Haha that is another issue entirely. That would lean more to the no side of things from what I see, but there is a big grey area here. Technically all the ROMs on here for the CDMA nexus are using proprietary closed source software which is required to operate. Shades of grey I guess...

Sent from my brain using human to phone transport technology.


----------



## k.electron (Aug 17, 2011)

abqnm said:


> If that us the case I guess since someone says Sense has already been ported Sense would be the winner there. Then TW takes second.
> 
> Sent from my brain using human to phone transport technology.

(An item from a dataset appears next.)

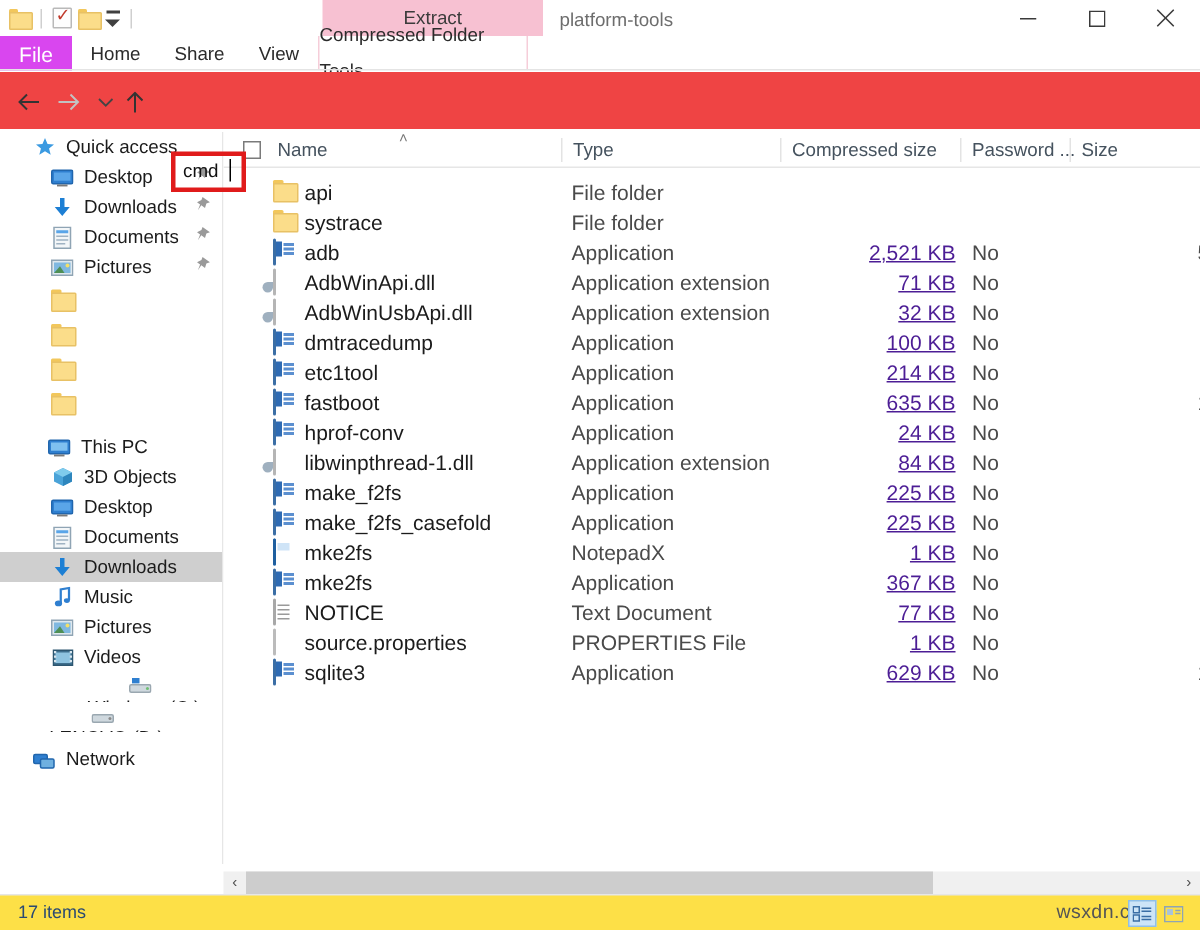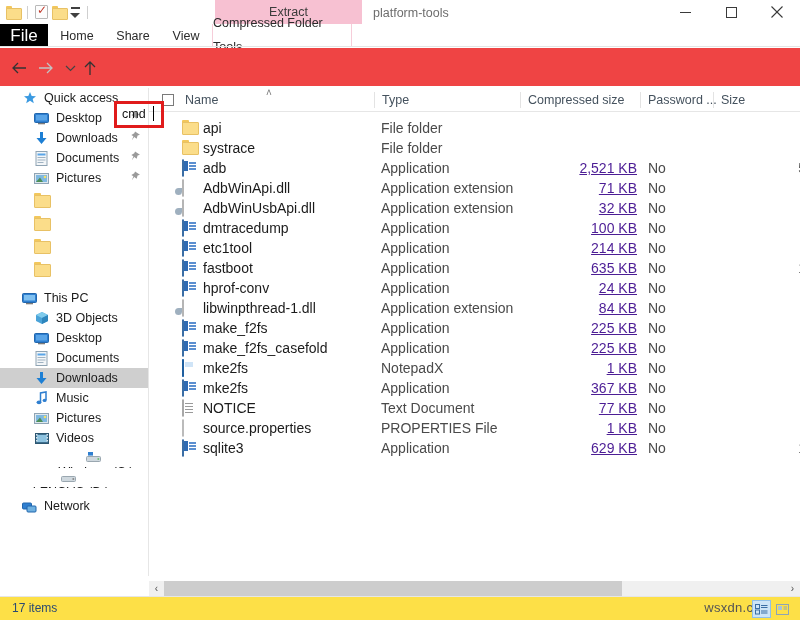"File" .tab-file { background: #000000 -> #d946ef; font-size: 17px -> 14px }
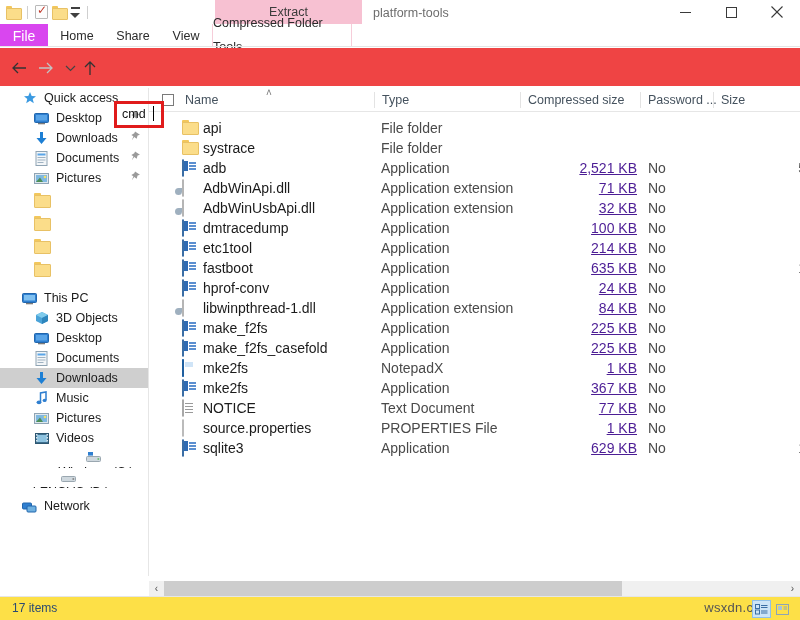"This PC" div.nav-item { padding-left: 21px -> 31px }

don't plan on starting a flame war, but sense is so much better than blur.. and its relatively cohesive as opposed to blur that has random thing that have no relation to each other. for example why does deleting the yahoo mail authenticator cause blur contacts to die. and god.. i want to get rid of useless shit on the dock... but no... blur will decide.


----------



## abqnm (Jul 3, 2011)

k.electron said:


> don't plan on starting a flame war, but sense is so much better than blur.. and its relatively cohesive as opposed to blur that has random thing that have no relation to each other. for example why does deleting the yahoo mail authenticator cause blur contacts to die. and god.. i want to get rid of useless shit on the dock... but no... blur will decide.


I am pretty easy going so no worries. I just personally find blur to be less bloated and overbearing compared to sense. Sense just keeps getting more bloated as each release goes on. To each their own.

Sent from my brain using human to phone transport technology.


----------



## amm5890 (Jun 23, 2011)

if this were xda people would be going offfffff. i honestly don't mind the skins. blur is def the best running and lightest, but i think sense actually looks pretty cool, its pretty polished and not cartoony looking as compared tw and blur with their bright colors and what not. tw, just looks kinda ugly doe.


----------



## UnfedBear67 (Jul 31, 2011)

abqnm said:


> I am pretty easy going so no worries. I just personally find blur to be less bloated and overbearing compared to sense. Sense just keeps getting more bloated as each release goes on. To each their own.
> 
> Sent from my brain using human to phone transport technology.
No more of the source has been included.